公務執行妨害罪の事案で無罪判決を獲得しました (H25.4.1追記)

平成25年3月13日,1年余り担当してきた公務執行妨害罪の事案で,無罪判決をもらいました。
よく言われることですが,日本の刑事裁判の有罪率は99.9%を超えています。http://ja.wikipedia.org/wiki/日本の刑事司法
このような統計になっているのは,様々な要因によるでしょうが,検察官において相応のスクリーニングをしていることがその主因であることは間違いないと思います。
勿論,検察官において,何でもかんでも起訴すればよい,というものでないことは言うまでもありません。特に,長期の身柄拘束を続けて捜査機関の意に沿った供述を得ようとする,いわゆる「人質司法」のもとでは,起訴されること自体で甚大な身体的・精神的負担を強いられることになります。その観点から言えば,検察官において,起訴・不起訴の判断を慎重にすることは,間違っているとはいえません。
しかし,余りに高い有罪率は裁判官に先入観を与え,無罪判決を下すのに抵抗感を与えるという悪影響を及ぼしかねません。「人質司法」の弊害は,不当な身柄拘束を避けることによって正すべきで,ましてや,検察官が起訴したという事実自体が裁判官の心証に影響を与えるようなことは,あってはならないと思います。

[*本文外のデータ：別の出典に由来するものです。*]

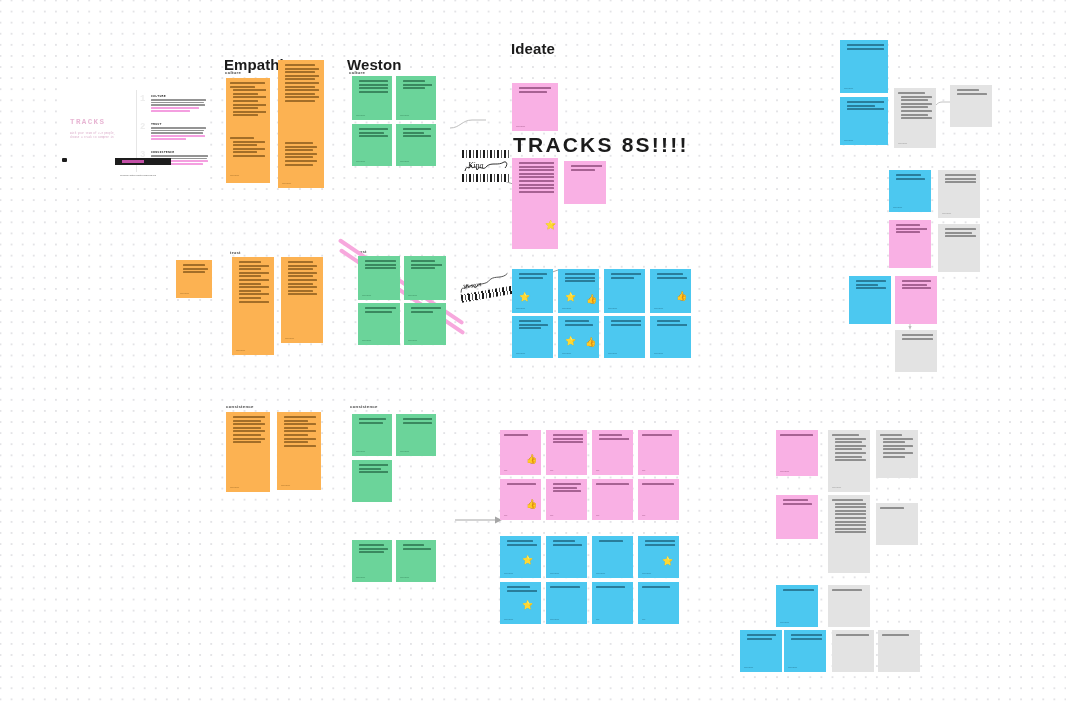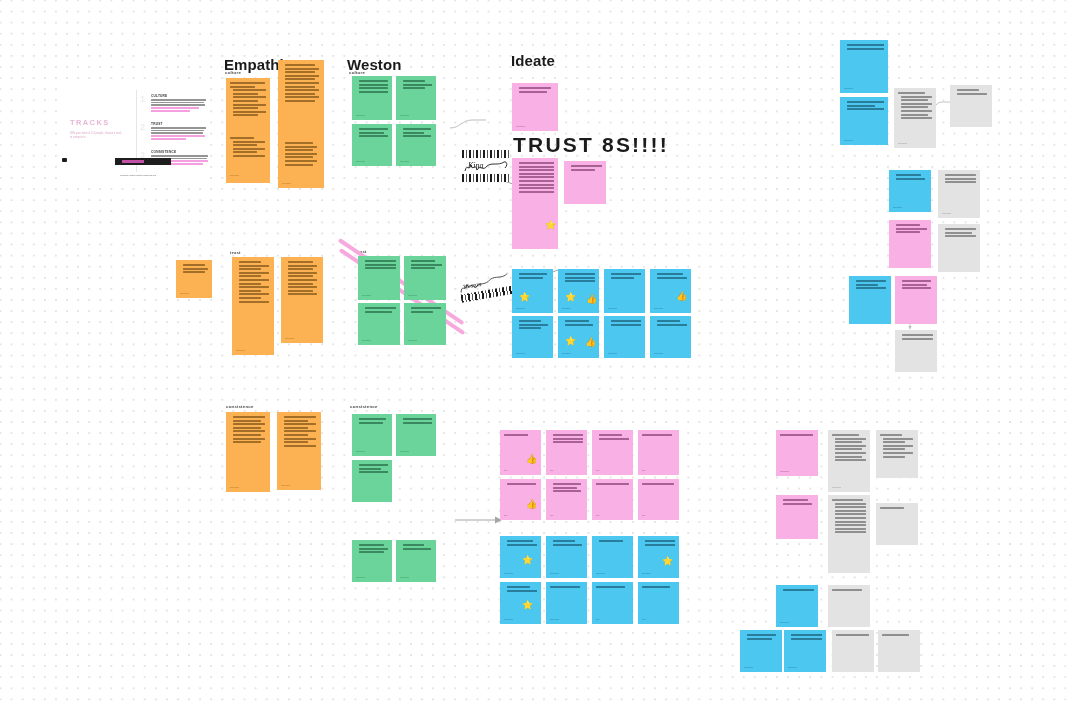"Ideate" div.abs { top: 52px -> 40px }
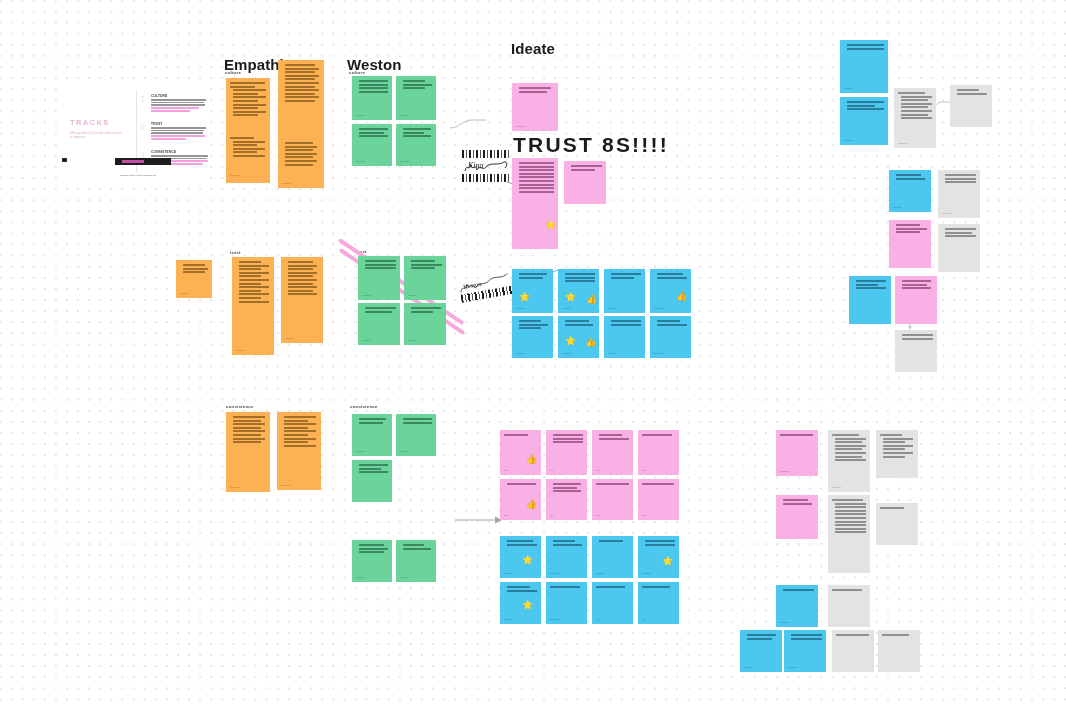"TRACKS" .doc { font-family: none -> Liberation Mono, monospace }
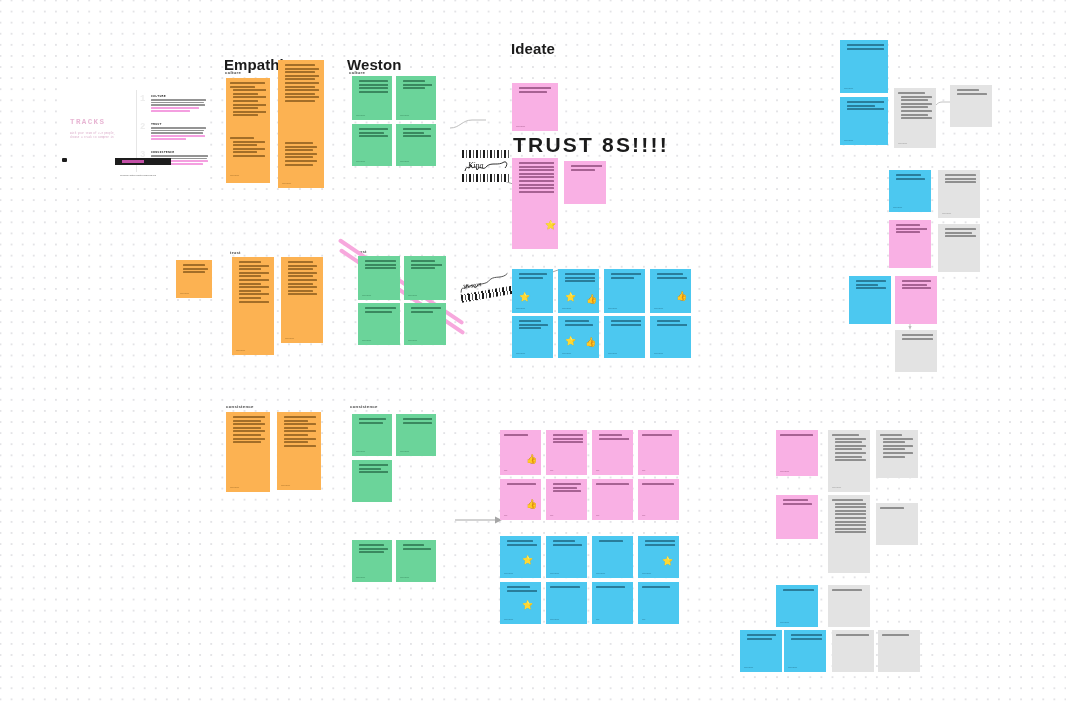"TRUST 8S!!!!" div.abs { text: TRUST -> TRACKS }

今回の事案は,警察官に対する暴行行為の有無が争点になっていたのですが,そもそも,起訴をすべき事案ですらなかったと考えていました。もっと言えば,逮捕すらされるべき事案でなかったと考えていました。依頼者の方の身柄拘束自体は,受任してすぐに勾留請求に対する準抗告が認められて,解放されていたのですが(この辺りの経緯は,この記事で若干書いてあります。http://nishiginzalaw.com/wordpress/shima/2012/03/15/勾留決定に対する準抗告/),身柄が釈放されていなければ,どうなっていたかと思います。私としては,無罪判決を受けて,本当にほっとすると共に,依頼者やそのご家族に喜んで頂いて,とても嬉しい気持ちになりました。
また,この事案では,現場に複数回足を運び,依頼者の方とも打ち合わせを繰り返しており,その成果が形となったという思いや,弁護士になってから一度は無罪判決を獲得したいと考えていた思いが実現でき,個人的にも大きな充実感を得ることができました。
事案を素直に,正しく判断してくれた裁判官や,全ての関係者の方に感謝します。

(H25.4.1追記)
上記判決は,検察側から控訴がなされず,確定しました。